When most of the central banks in the world have been raising interest rates, or refusing to bring them down, because of spiralling inflation and uncertain growth, Japan’s central bank, Bank of Japan, raised its negative interest rate, which it had stuck to for many years in the hope of fuelling inflation, and spur economic growth in the world’s fourth largest economy. BOJ raised the rate from -0.1 per cent to 0.1 per cent. BoJ Governor Kazuo Ueda said there would be no rapid hikes in the interest rates because he still feels that Japan’s economic situation is still fragile. Japan has been facing deflationary situation where consumption fell and investments virtually stopped. It lasted more than a decade. Japan’s economic malaise of lack of growth goes back to the 1990s. The economy entered a stage of stagnation and it would not break out of it. Japan’s central bank had to resort to the extraordinary ploy of keeping the interest rate at zero and then move the rate into negative territory in the hope of encouraging credit outflow, investment and consumption. None of these things happened. It is only in the last one year that there has been some stirring in the economic life. The unions of workers had managed to clinch a deal which involved salary hikes of 3.7 per cent in base pay. This was seen as one of the signals for the BoJ to move its interest rate from the negative to the positive, though it is still much too low. According to Ueda, the aim is to achieve the target of two per cent inflation. The inflation rate has been two per cent for over a year now, and that is what helped the BOJ to make its decision of raising the interest rate. Commenting on the hike, Rob Carnell, head of Asia Pacific Research at ING, said, “The BOJ has taken a bit of a punt today on the expectation that the very substantial wage increases in a great number of firms is actually going to deliver household spending growth.”
In his press conference after the BOJ’s decision to hike the interest rate from negative to positive territory, Ueda said that “outcome of spring wage negotiations was a big factor” in the bank’s decision. He has also said that the “pace of further rate hike depends on economy, price outlooks.” Frederic Neumann, chief Asia economist at HSBC, Hong Kong said, “The BOJ took its first tentative step towards policy normalization. The elimination of negative interest rates in particular signals BOJ’s confidence that Japan has emerged from the grip of deflation.” Japanese economy has been running much too cautiously because it grew quite strongly without facing the problems of inflation for long. But growth had stopped and it looked like the economy had reached a plateau, and it could grow no further.
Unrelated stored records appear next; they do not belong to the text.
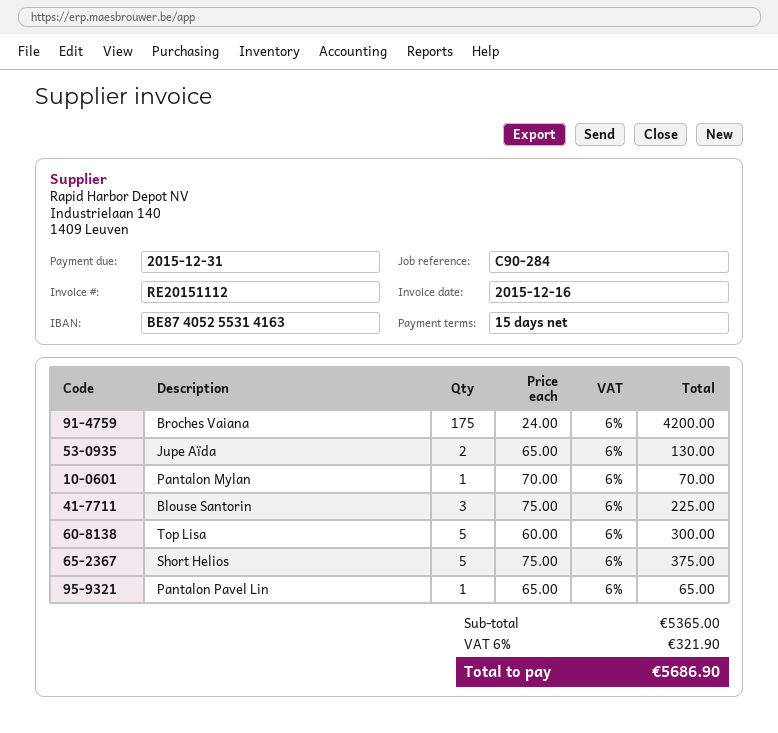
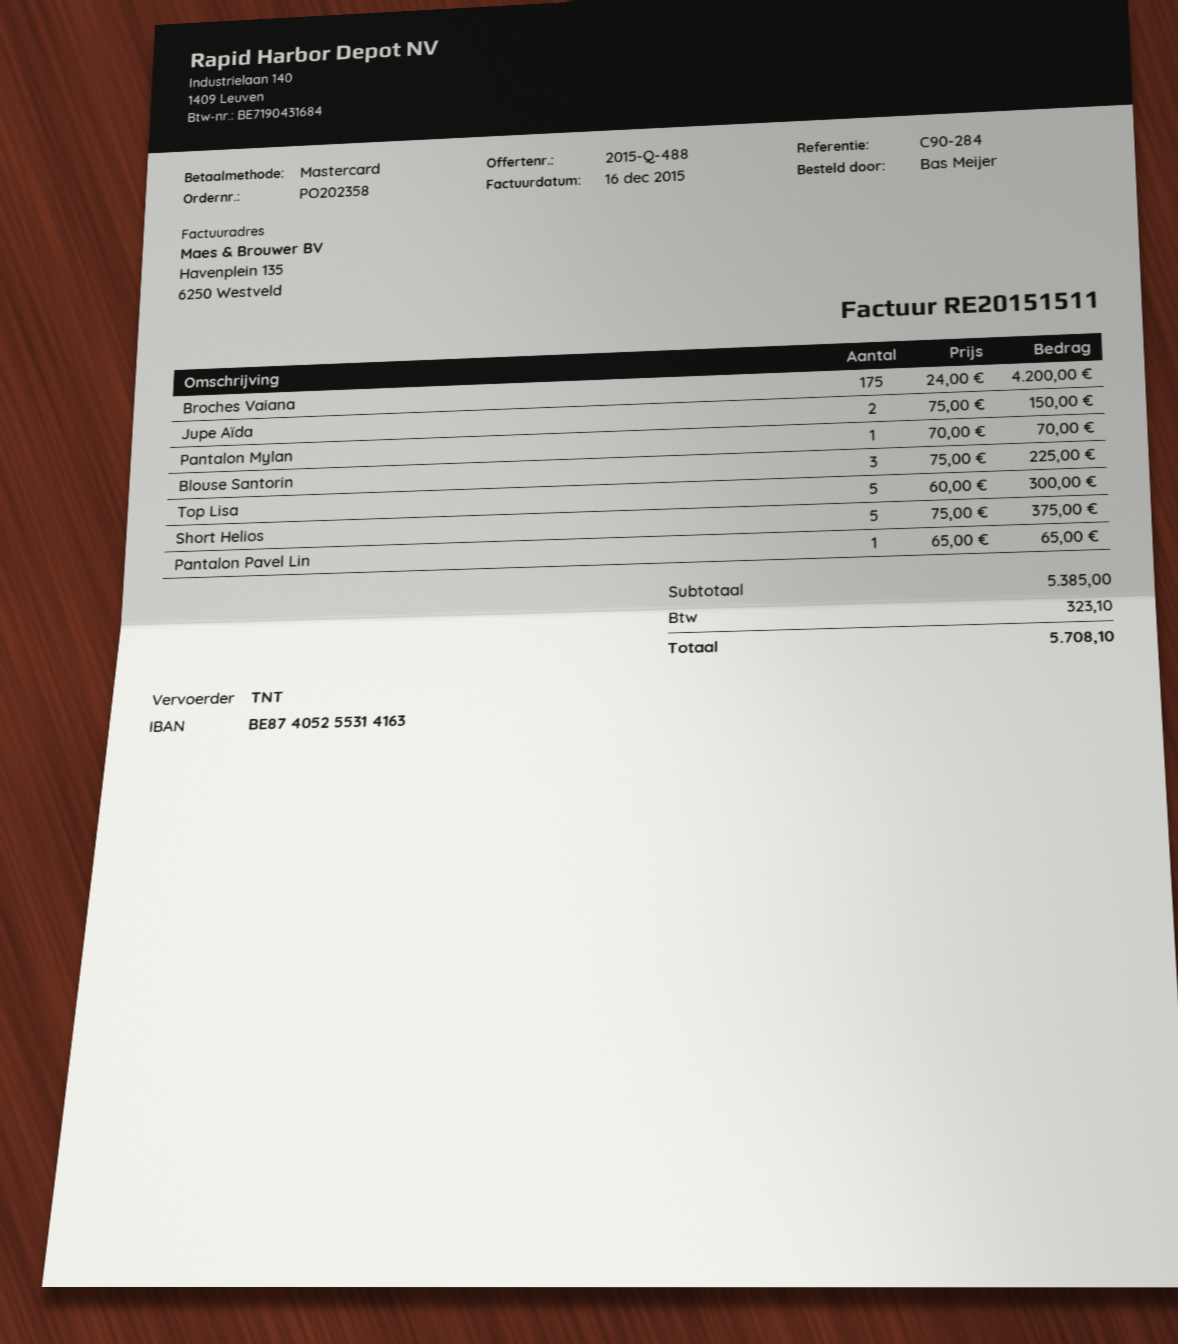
invoice number: RE20151112 -> RE20151511
Jupe Aïda: 2 x 65.00 = 130.00 -> 2 x 75.00 = 150.00
subtotal: 5365.00 -> 5385.00
tax: 321.90 -> 323.10
total: 5686.90 -> 5708.10

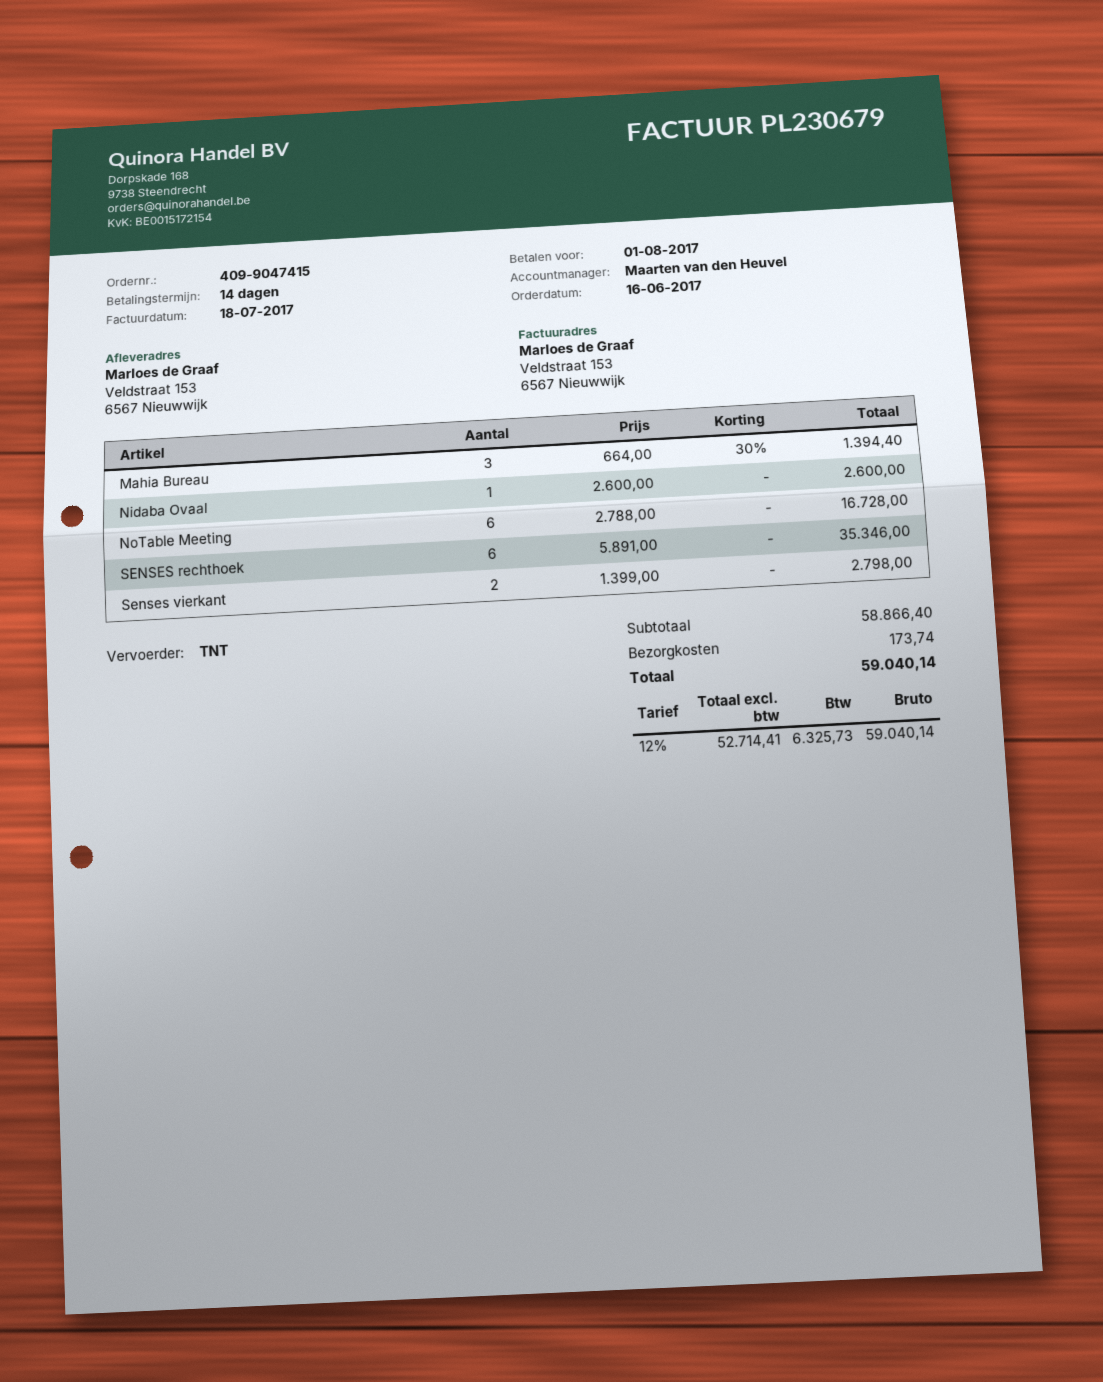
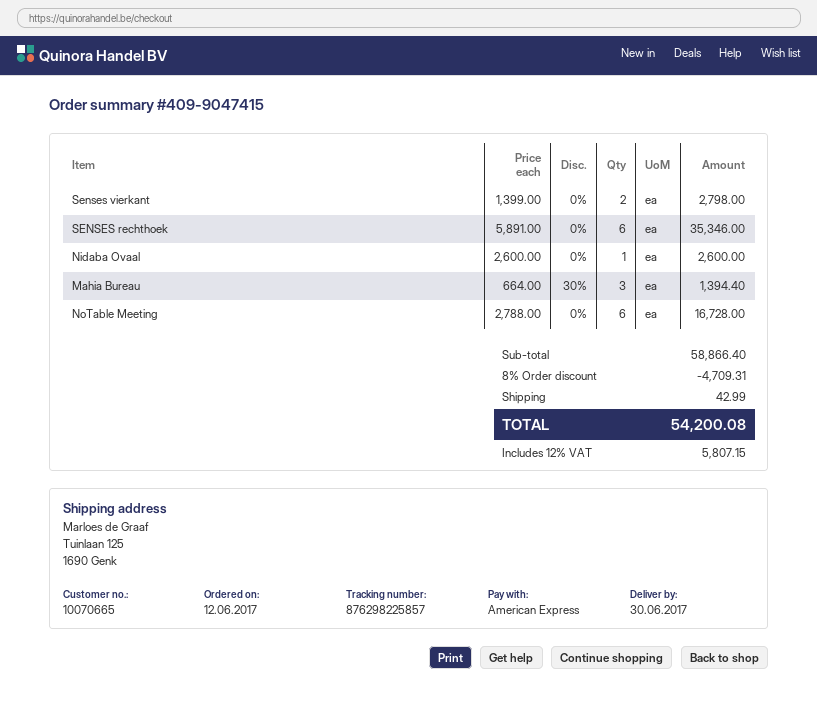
order date: 2017-06-16 -> 2017-06-12
ship to: Veldstraat 153, 6567 Nieuwwijk -> Tuinlaan 125, 1690 Genk
discount: none -> 8% = 4709.31
shipping: 173.74 -> 42.99
tax: 12% = 6325.73 -> 12% = 5807.15
total: 59040.14 -> 54200.08

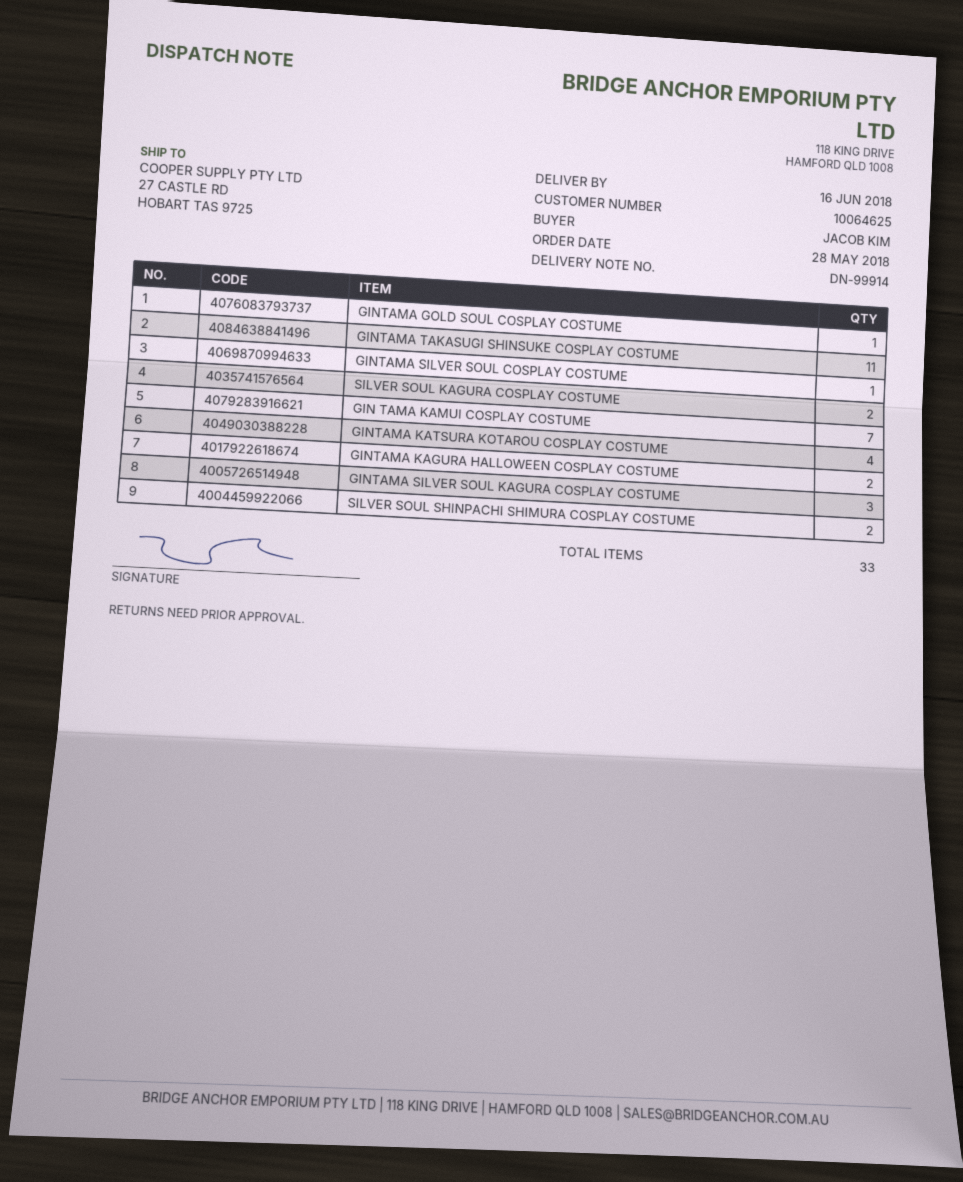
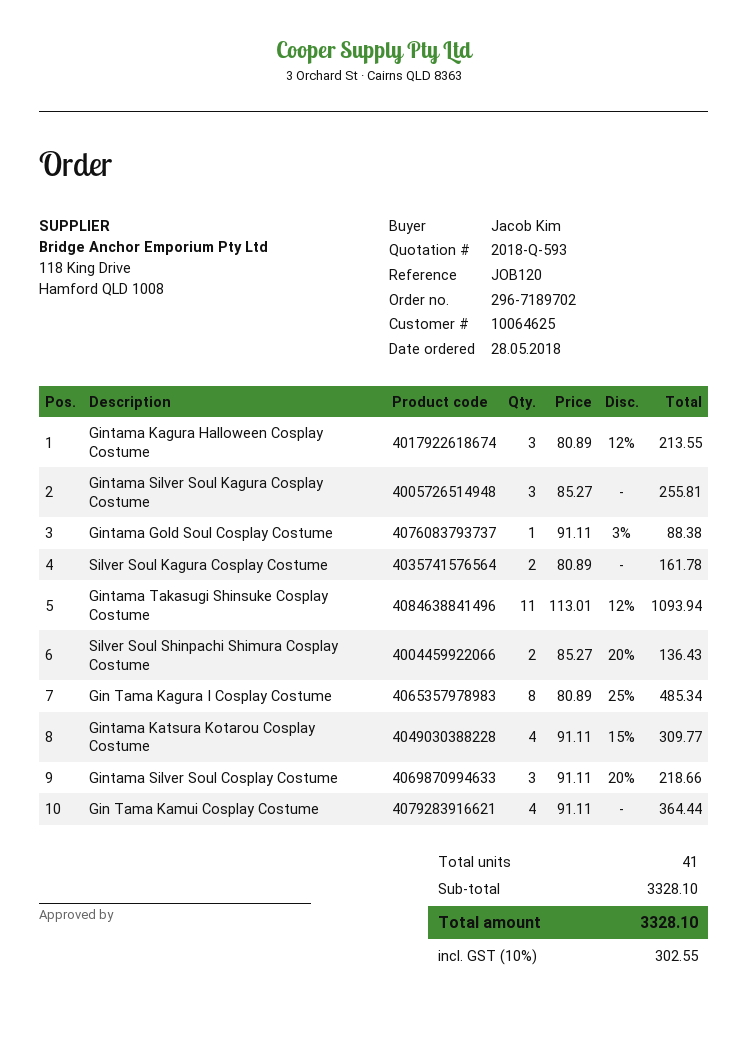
GINTAMA SILVER SOUL COSPLAY COSTUME: 1 -> 3
GIN TAMA KAMUI COSPLAY COSTUME: 7 -> 4
GINTAMA KAGURA HALLOWEEN COSPLAY COSTUME: 2 -> 3
Gin Tama Kagura I Cosplay Costume: none -> 8
total quantity: 33 -> 41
Moving the interest down, to zero and below zero, has been a desperate attempt by the central bank to spur growth. But it had not happened. The increase in wages has been the first sign that the stakeholders felt that something needs to be done to push the economy into the spending mode. Like most successful Asian economies, Japan’s growth has been based on exports. Domestic consumption was kept low. But when exports flagged, the economy nosedived. Japan has to fall the normal market pattern of more wages, more consumption coupled with investment and increased manufacture. The austerity mode of Asian living does not go with the capitalist mode of the economy. Japan would need to have a spending spree at home, and there is need for a respectable inflation rate.